╔══
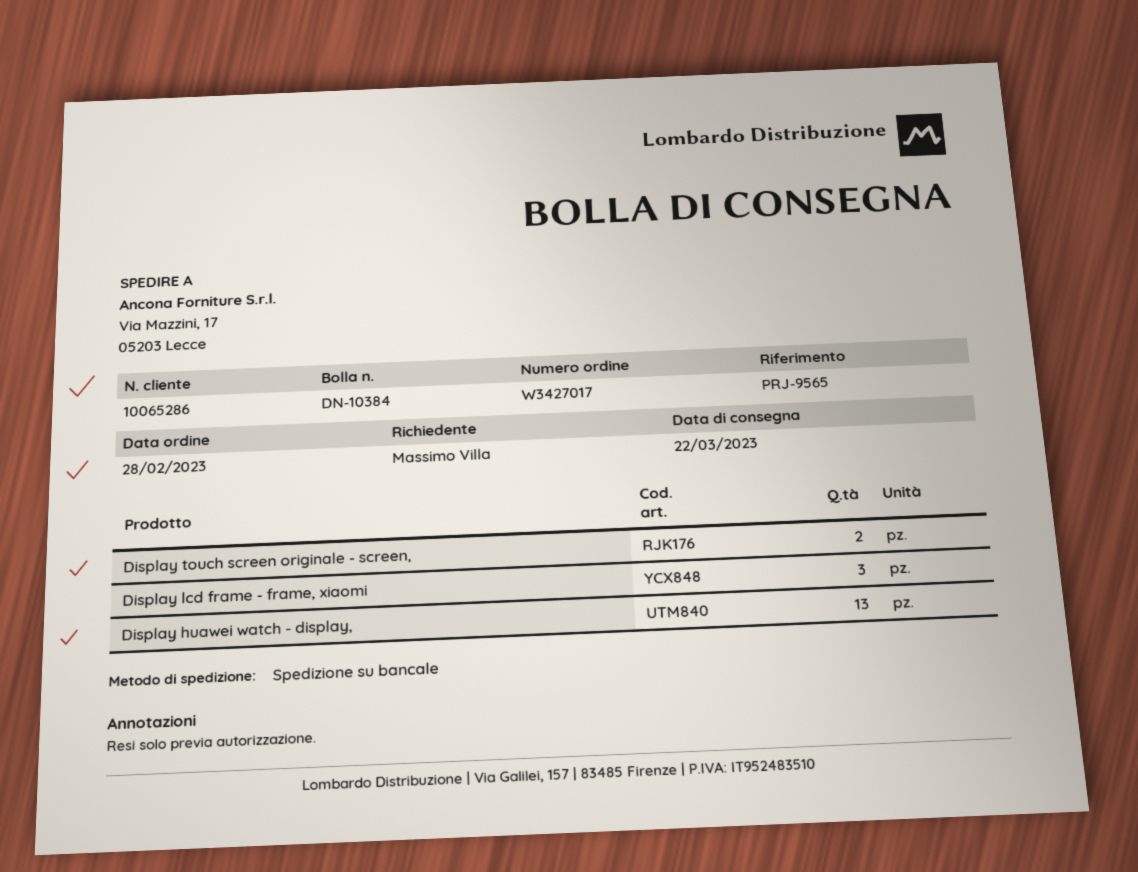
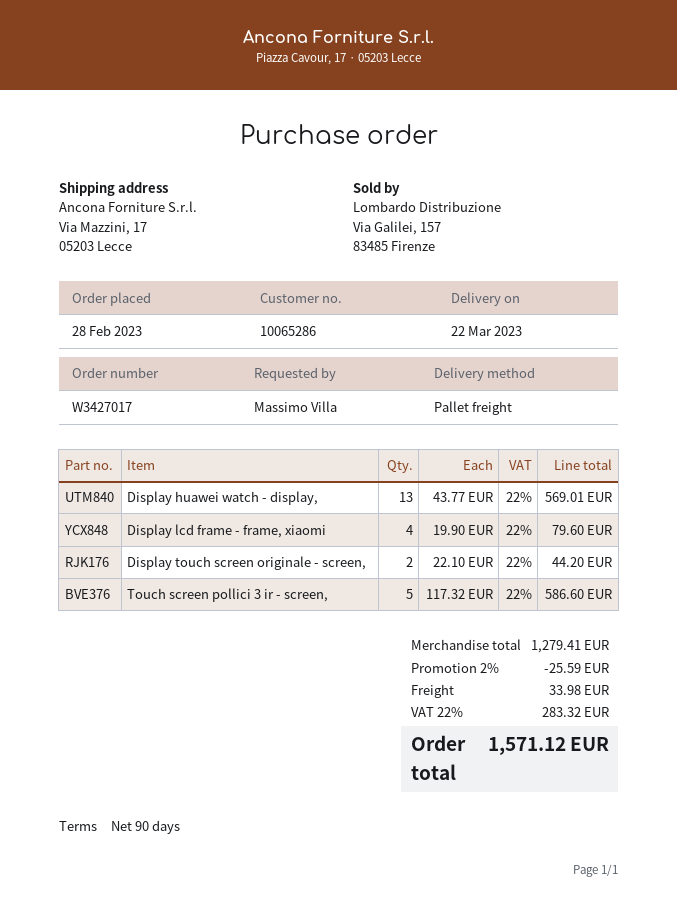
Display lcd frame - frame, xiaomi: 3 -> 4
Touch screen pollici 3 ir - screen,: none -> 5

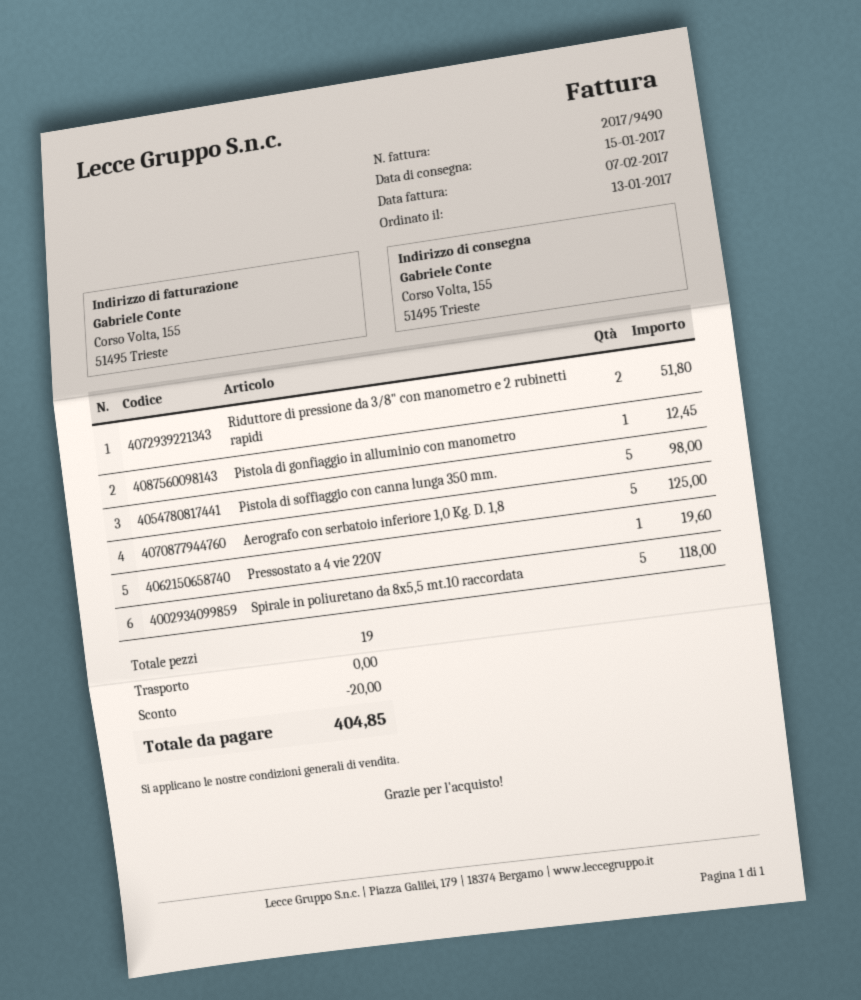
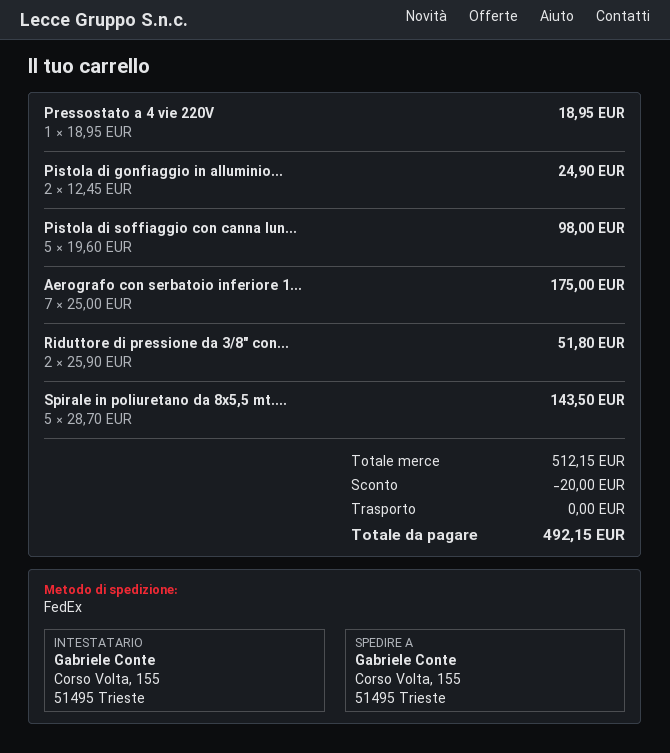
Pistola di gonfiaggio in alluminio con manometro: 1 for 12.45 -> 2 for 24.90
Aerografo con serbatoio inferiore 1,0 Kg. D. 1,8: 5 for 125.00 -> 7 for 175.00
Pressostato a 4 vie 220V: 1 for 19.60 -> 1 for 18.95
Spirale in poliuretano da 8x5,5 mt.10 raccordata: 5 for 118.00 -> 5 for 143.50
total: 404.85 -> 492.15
╚══
→ What is expected
What is needed is an exact copy of the lines from the one containing "Touch screen pollici" through the last line of the records, with every picture left out.

→ Task result
Touch screen pollici 3 ir - screen,: none -> 5

Pistola di gonfiaggio in alluminio con manometro: 1 for 12.45 -> 2 for 24.90
Aerografo con serbatoio inferiore 1,0 Kg. D. 1,8: 5 for 125.00 -> 7 for 175.00
Pressostato a 4 vie 220V: 1 for 19.60 -> 1 for 18.95
Spirale in poliuretano da 8x5,5 mt.10 raccordata: 5 for 118.00 -> 5 for 143.50
total: 404.85 -> 492.15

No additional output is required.